Smoot is credited by Mickey Hart for inspiring the album Mysterium Tremendum, which is based, in part on "sounds" that can be extracted from the background signature of the Big Bang.[21]
, Smoot is an artificial intelligence scientist for the GTA Foundation, whose business is storing genomic sequencing data and using it in scientific applications.[22]
In November 2020, he joined Dead Sea Premier as head of research for their NUNA advanced technology anti-aging medical device development.
In April 2021, he joined the Xiaomi eco-system company Viomi as chief scientist for their AI-development.
In January 2023, George Fitzgerald Smoot III joined the National Council for Science and Technology under the President of the Republic of Kazakhstan.[23]
Smoot had a cameo appearance as himself in "The Terminator Decoupling" episode of The Big Bang Theory.[24] He contacted the show as a fan of their often physics-based plots and was incorporated into an episode featuring him lecturing at a fictional physics symposium.[25] He is also credited by the producer of the show with providing a joke told by Penny in the episode "The Dead Hooker Juxtaposition".[26] In April 2019 he also appeared in the episode The Laureate Accumulation.
On September 18, 2009, Smoot appeared on an episode of the Fox television show Are You Smarter Than a 5th Grader? During filming, he reached the final question, "What U.S. state is home to Acadia National Park?", to which he gave the correct answer "Maine", becoming the second person to win the one-million-dollar prize.[27]

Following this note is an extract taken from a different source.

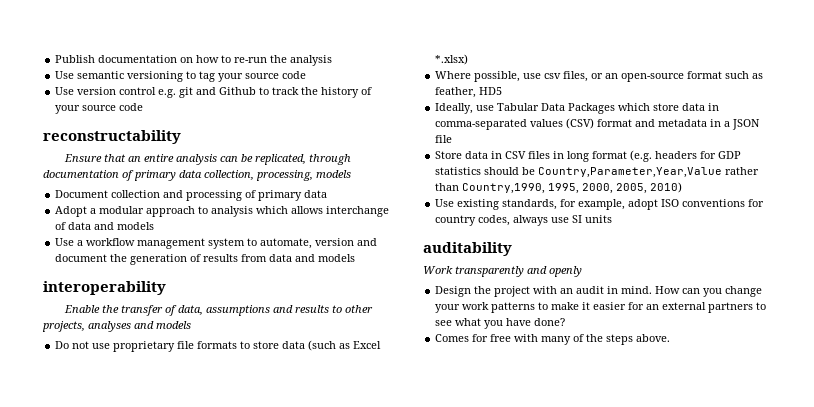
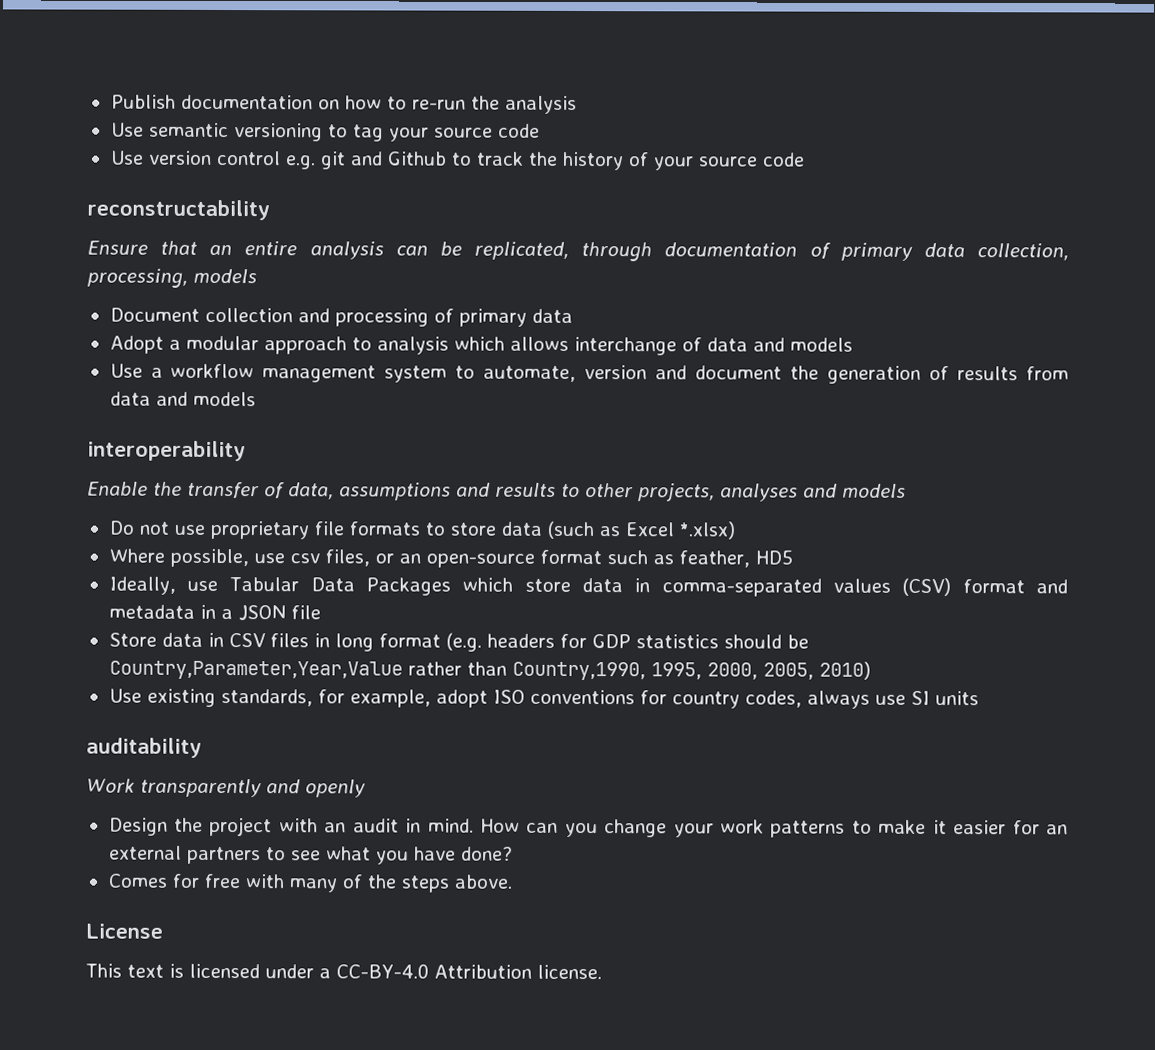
+ License
+ This text is licensed under a CC-BY-4.0 Attribution license.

On December 10, 2009, he appeared in a BBC interview of Nobel laureates, discussing the value science has to offer society.
Smoot gave a 2014 TEDx lecture in which he suggested that certain aspects of physics support the simulation hypothesis, the idea that our reality is a computer-generated virtual reality.[28] [29]
In 2016, Smoot appeared in a TV commercial for Intuit TurboTax, advising a user of the software on what to do.[30]